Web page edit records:
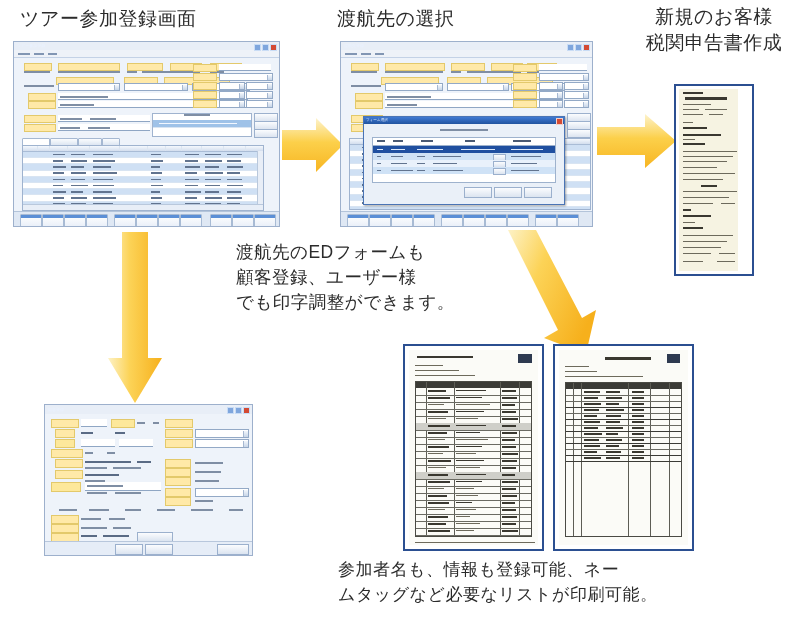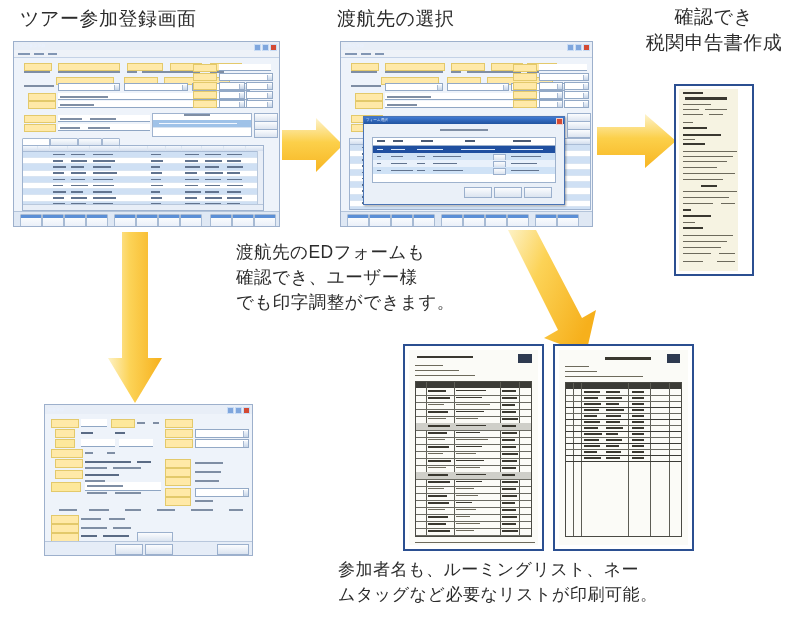"確認でき" div.abs { text: 確認でき -> 新規のお客様 }
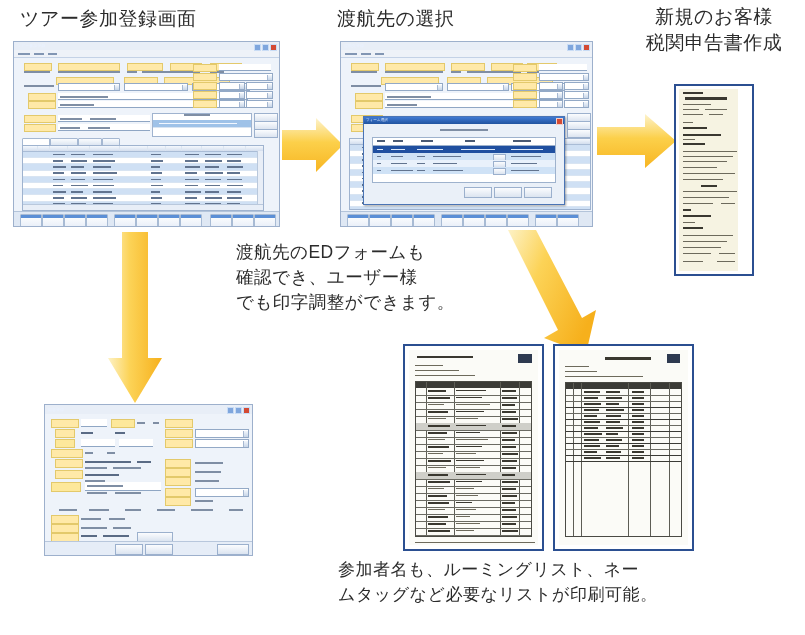"渡航先のEDフォームも" div.abs { text: 確認でき -> 顧客登録 }
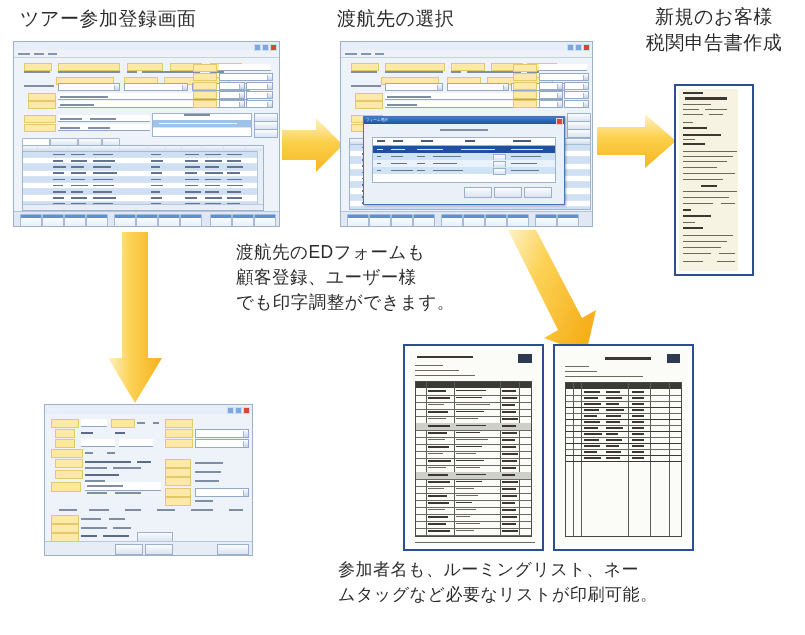"参加者名も、ルーミングリスト、ネー" div.abs { text: ルーミングリスト -> 情報も登録可能 }
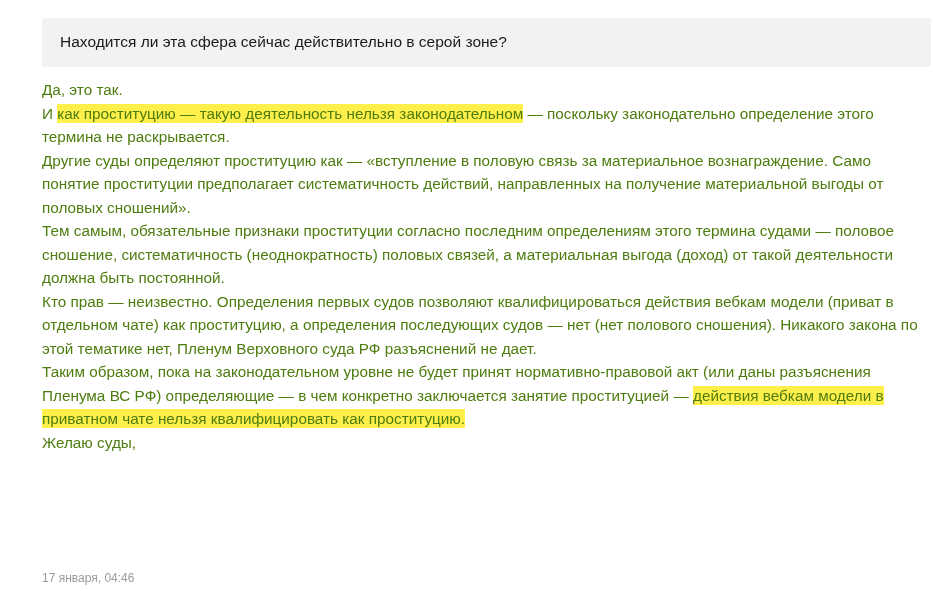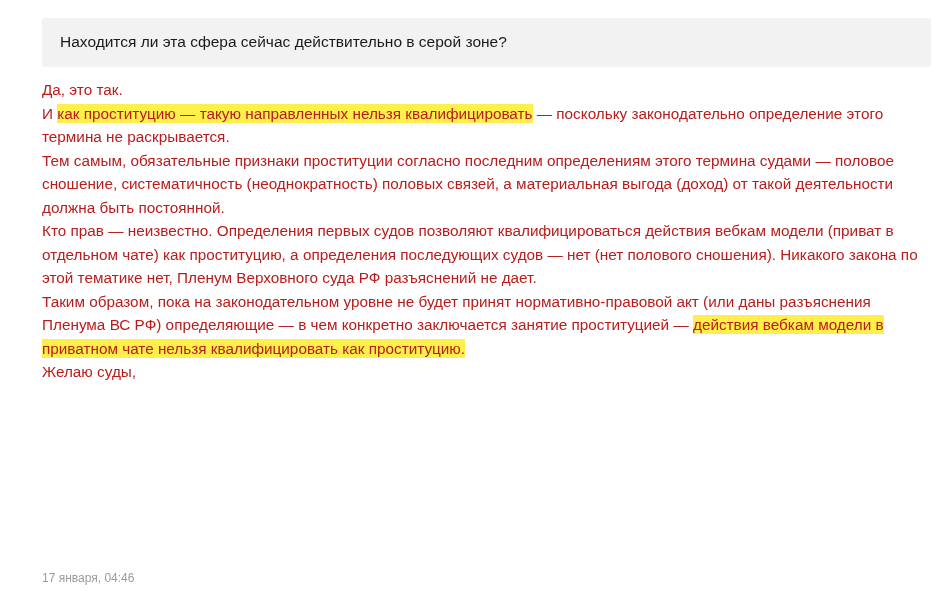"Да, это так." .answer { color: #b91c1c -> #4d7c0f }
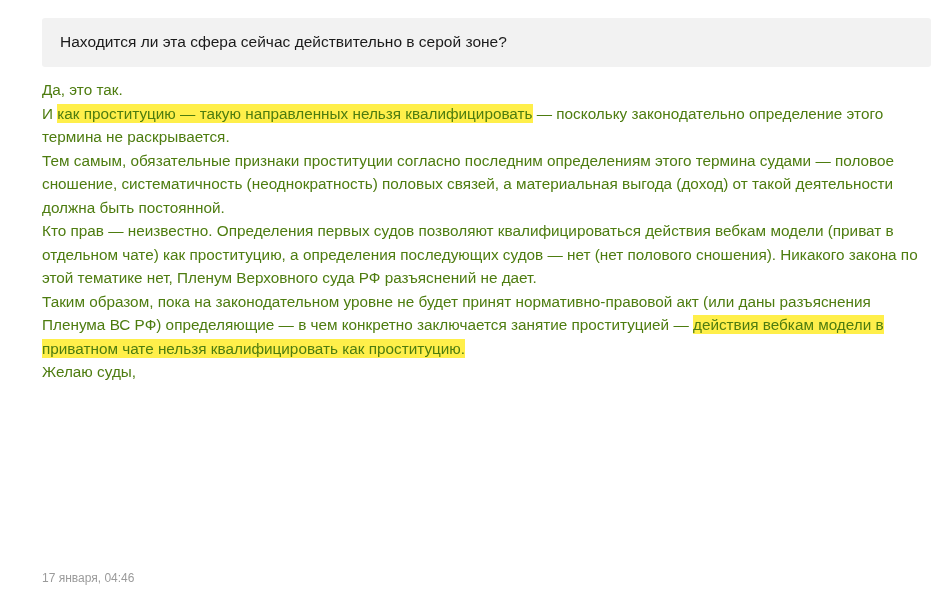"как проституцию — такую направленных" span.hl { text: направленных нельзя квалифицировать -> деятельность нельзя законодательном }
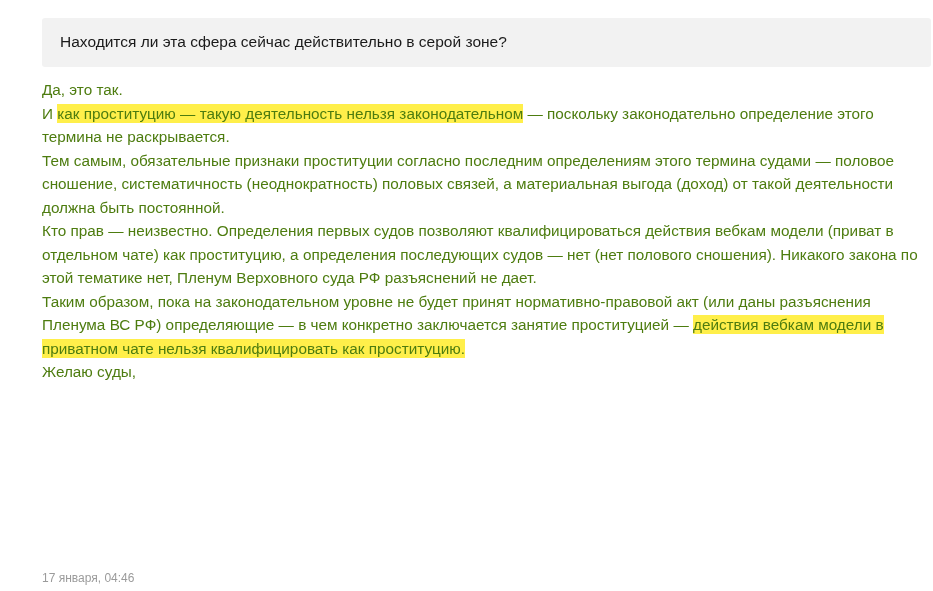"Другие суды определяют проституцию как" p { html: none -> <p><span>Другие суды определяют проституцию как — «вступление в половую связь за материальное вознаграждение. Само понятие проституции предполагает систематичность действий, направленных на получение материальной выгоды от половых сношений».</span></p> }
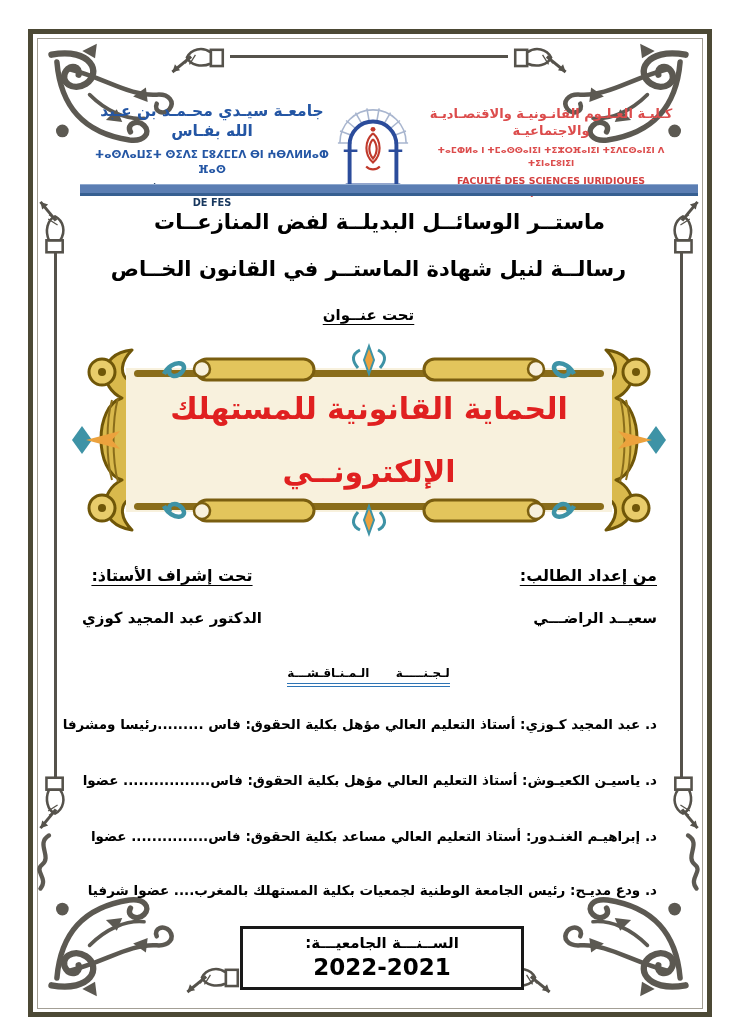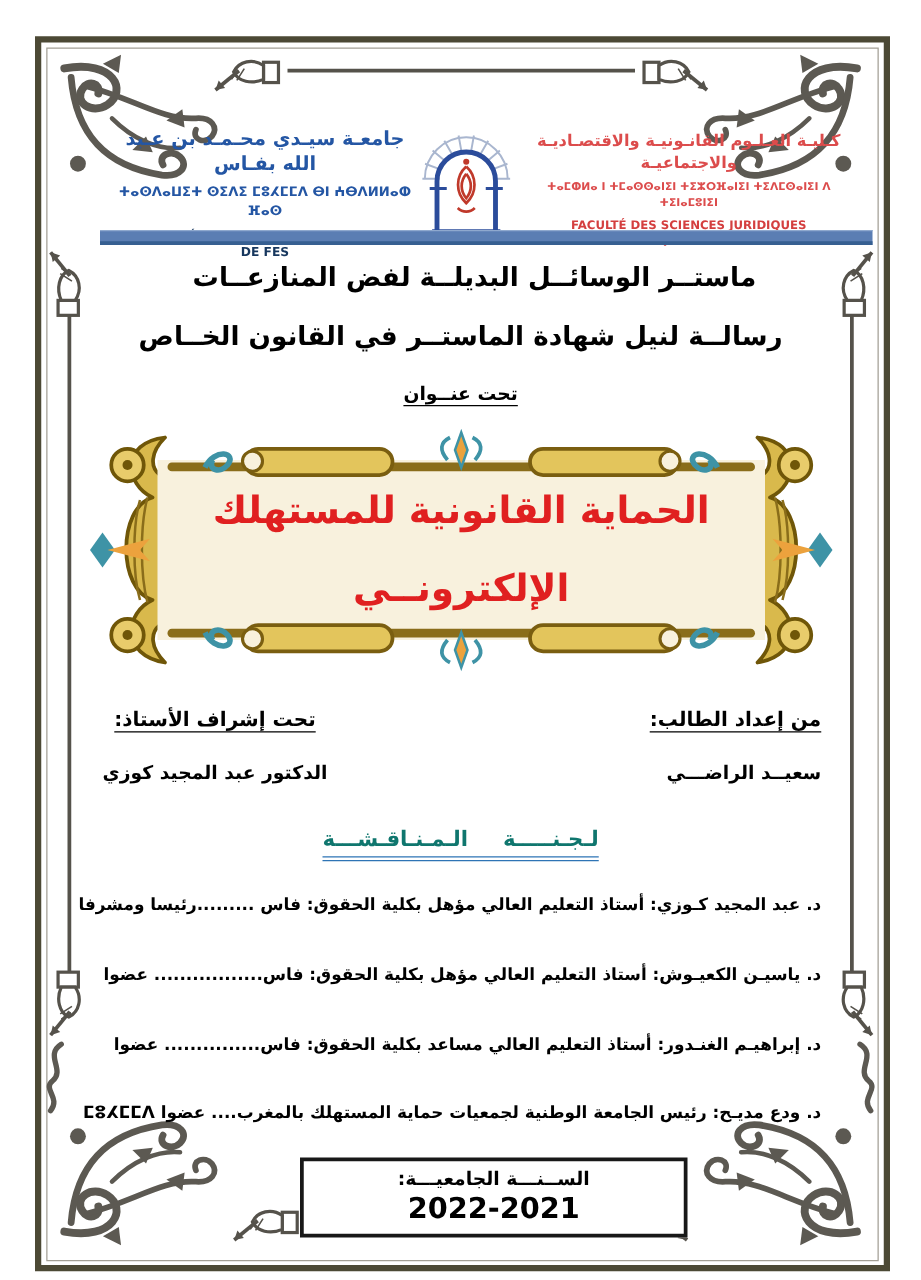"لـجـنـــــة الـمـنـاقـشـــة" .committee-heading span { color: #0f766e -> #000000; font-size: 17px -> 12px }
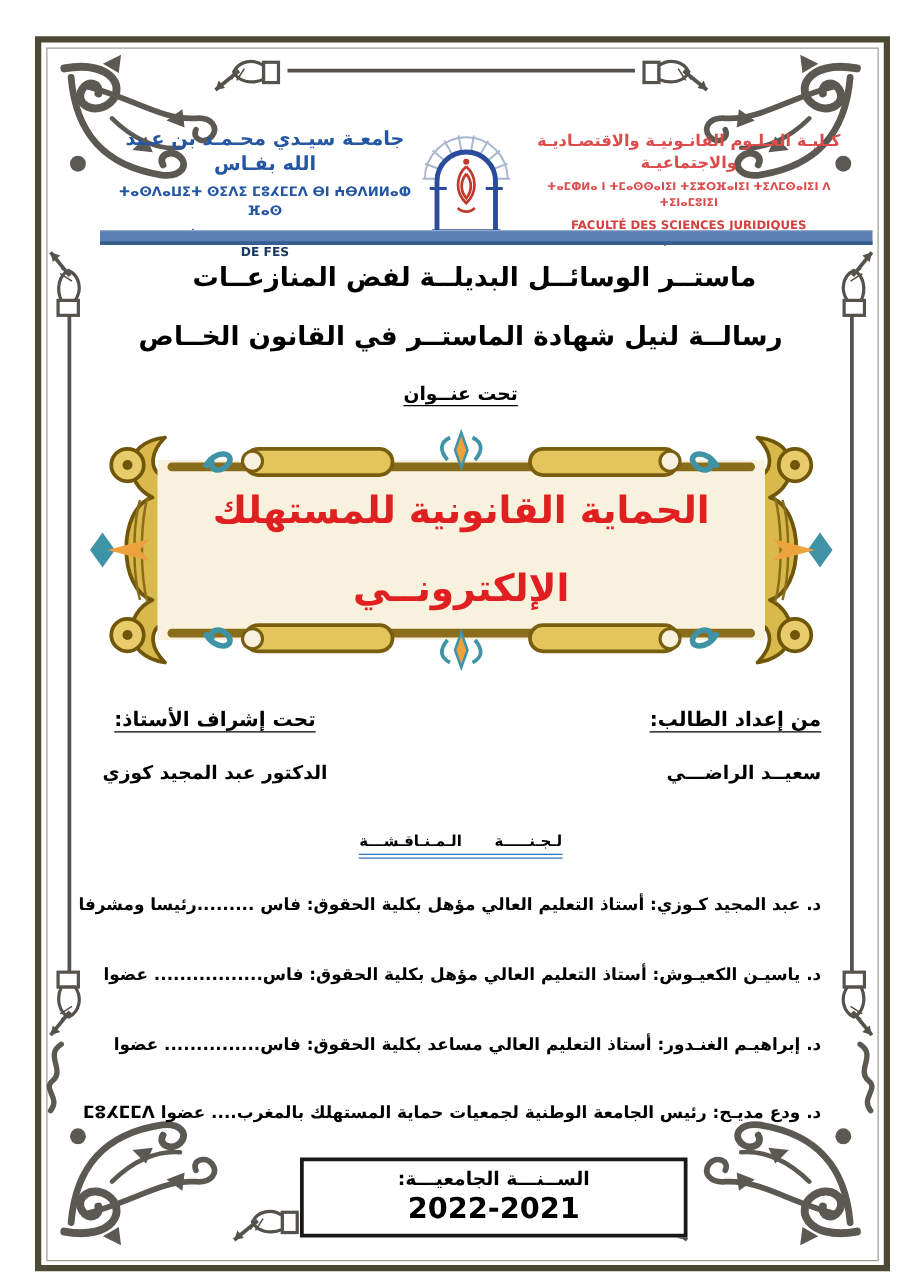"د. ودع مديـح: رئيس الجامعة" div.member { text: حماية المستهلك بالمغرب.... عضوا ⵎⵓⵃⵎⵎⴷ -> بكلية المستهلك بالمغرب.... عضوا شرفيا }
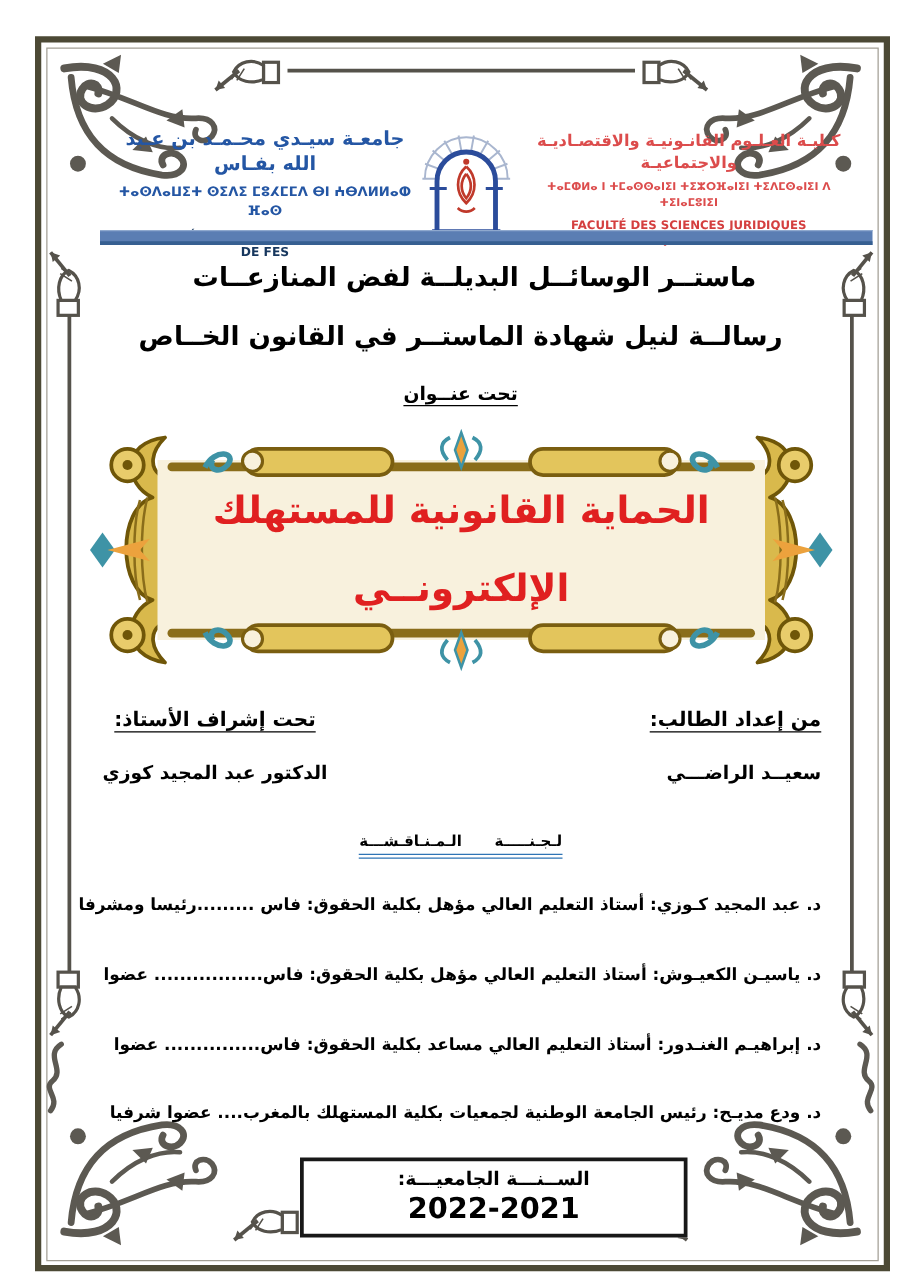"الســنـــة الجامعيـــة:" .yearbox { padding: 5px 16px 7px -> 5px 3px 7px }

**Task:**
Pictures aside, repeat each entry in full and without change.

**Your response:**
"確認でき" div.abs { text: 確認でき -> 新規のお客様 }
"渡航先のEDフォームも" div.abs { text: 確認でき -> 顧客登録 }
"参加者名も、ルーミングリスト、ネー" div.abs { text: ルーミングリスト -> 情報も登録可能 }
"Да, это так." .answer { color: #b91c1c -> #4d7c0f }
"как проституцию — такую направленных" span.hl { text: направленных нельзя квалифицировать -> деятельность нельзя законодательном }
"Другие суды определяют проституцию как" p { html: none -> <p><span>Другие суды определяют проституцию как — «вступление в половую связь за материальное вознаграждение. Само понятие проституции предполагает систематичность действий, направленных на получение материальной выгоды от половых сношений».</span></p> }
"لـجـنـــــة الـمـنـاقـشـــة" .committee-heading span { color: #0f766e -> #000000; font-size: 17px -> 12px }
"د. ودع مديـح: رئيس الجامعة" div.member { text: حماية المستهلك بالمغرب.... عضوا ⵎⵓⵃⵎⵎⴷ -> بكلية المستهلك بالمغرب.... عضوا شرفيا }
"الســنـــة الجامعيـــة:" .yearbox { padding: 5px 16px 7px -> 5px 3px 7px }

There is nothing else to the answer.